CommSec pays $700k infringement penalty
The Market Disciplinary Panel (MDP) has given two infringement notices to Commonwealth Securities Limited (CommSec) which resulted in a total penalty of $700,000 and a voluntarily refund of $1.1 million in brokerage to over 25,000 clients.
The MDP believed that CommSec had contravened the rules that related to confirmations of transactions requiring disclosure in relation to crossing and trading as principal.
According to the MDP, failures to disclose crossings took place between August 2010 and February 2014, and included 114,841 confirmations, issued by CommSec, to retail clients whose orders were executed as crossings. However they did not contain the required statement that the transactions had involved a crossing.
As a result, the MDP fined CommSec with a penalty of $300,000 for the alleged contraventions, as it did not have adequate organisational and technical procedures in place that would verify the details of an issuer sponsored holding and whether they matched that of the client who had provided the instructions prior to submitting the orders for the sale of the holdings.
As far as the failures related to disclosure of trading as principal were concerned, they referred to the period between May 2011 and February 2014.
At that time, CommSec issued 50,848 confirmations to retail clients in relation to which it had entered into transactions as principal but which did not contain the required statement that CommSec entered into the transactions as principal and not as agent.
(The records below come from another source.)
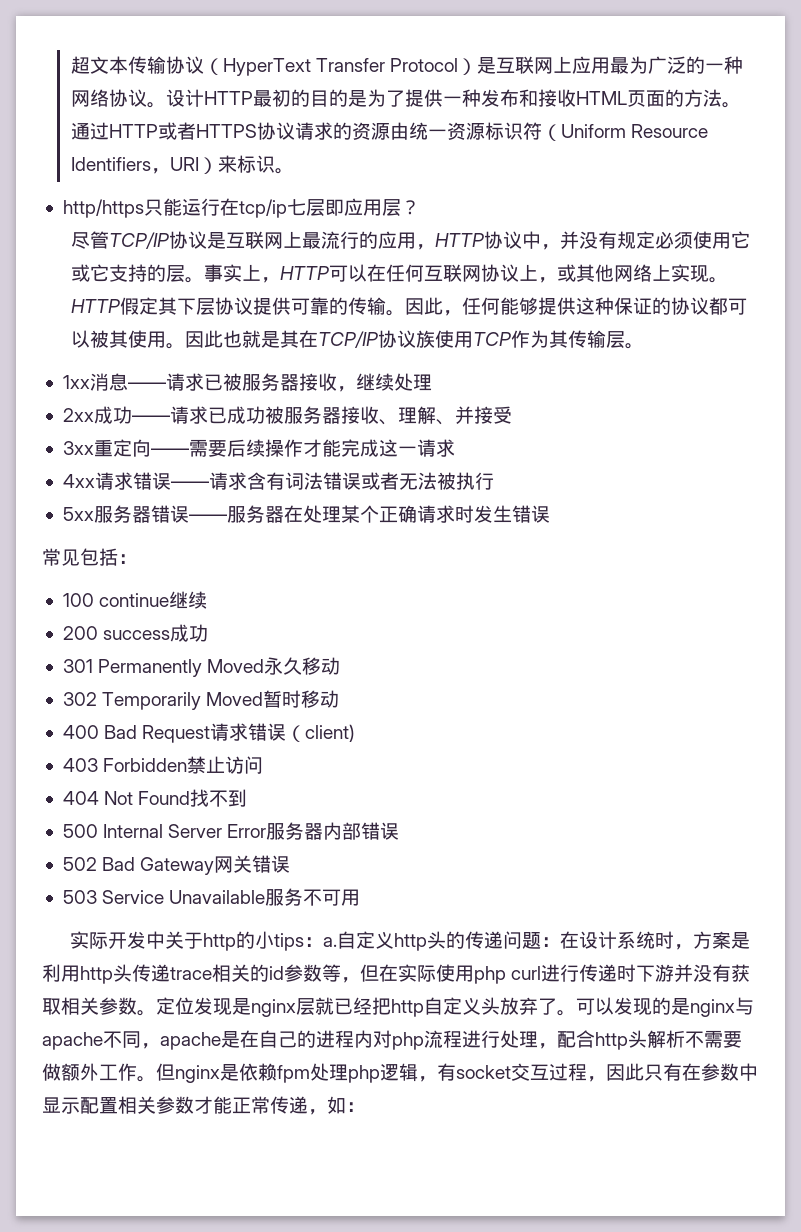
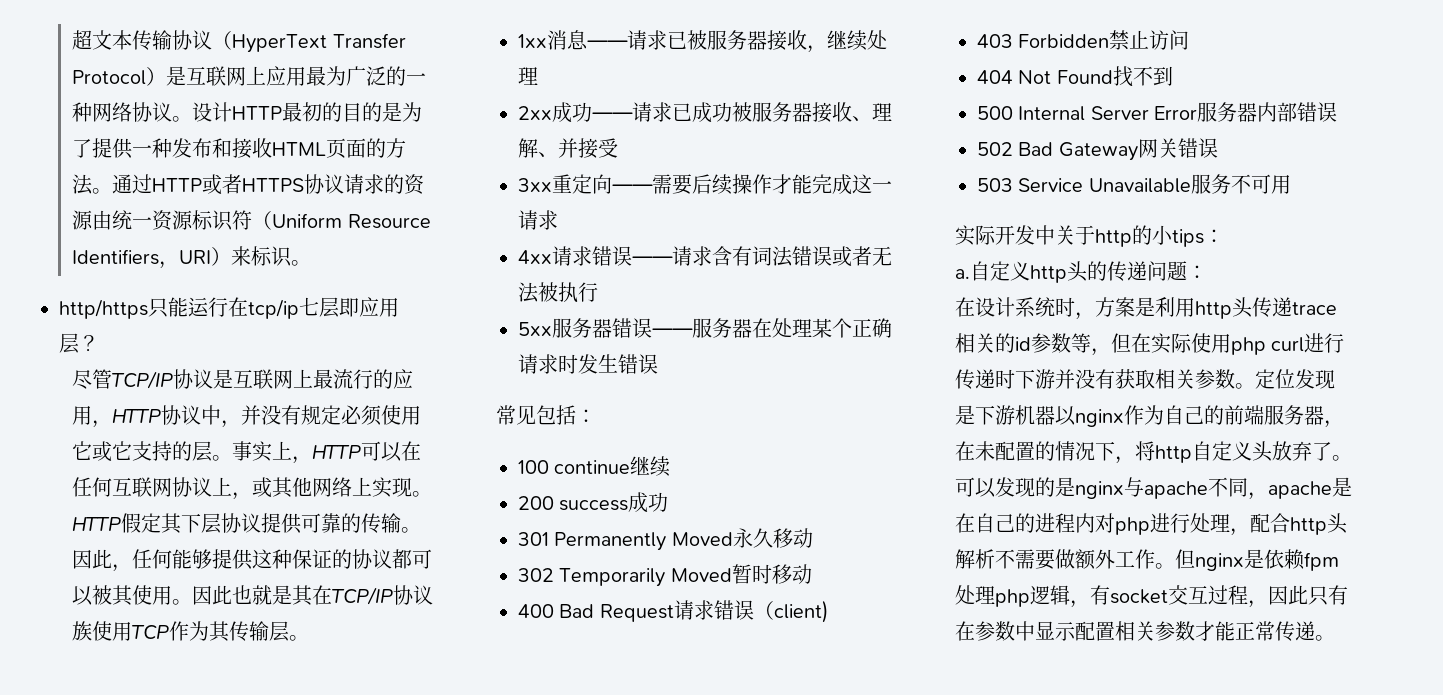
- 实际开发中关于http的小tips：a.
+ 实际开发中关于http的小tips：
+ a.
- 自定义http头的传递问题：在设计系统时，方案是利用http头传递trace相关的id参数等，但在实际使用php curl进行传递时下游并没有获取相关参数。
+ 自定义http头的传递问题：
+ 在设计系统时，方案是利用http头传递trace相关的id参数等，但在实际使用php curl进行传递时下游并没有获取相关参数。
- 定位发现是nginx层就已经把http自定义头放弃了。
+ 定位发现是下游机器以nginx作为自己的前端服务器，在未配置的情况下，将http自定义头放弃了。
- 可以发现的是nginx与apache不同，apache是在自己的进程内对php流程进行处理，配合http头解析不需要做额外工作。
+ 可以发现的是nginx与apache不同，apache是在自己的进程内对php进行处理，配合http头解析不需要做额外工作。
- 但nginx是依赖fpm处理php逻辑，有socket交互过程，因此只有在参数中显示配置相关参数才能正常传递，如：
+ 但nginx是依赖fpm处理php逻辑，有socket交互过程，因此只有在参数中显示配置相关参数才能正常传递。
The MDP ordered a penalty of another $400,000 for these alleged contraventions and CommSec decided to voluntarily refund around $1.1 million in brokerage to more than 25,000 clients and notify another 48,205 clients of the lack of disclosure and said that it would provide corrective disclosure.
According to the Australian Securities and Investments Commission (ASIC), CommSec also co-operated throughout its investigation and did not dispute any material facts.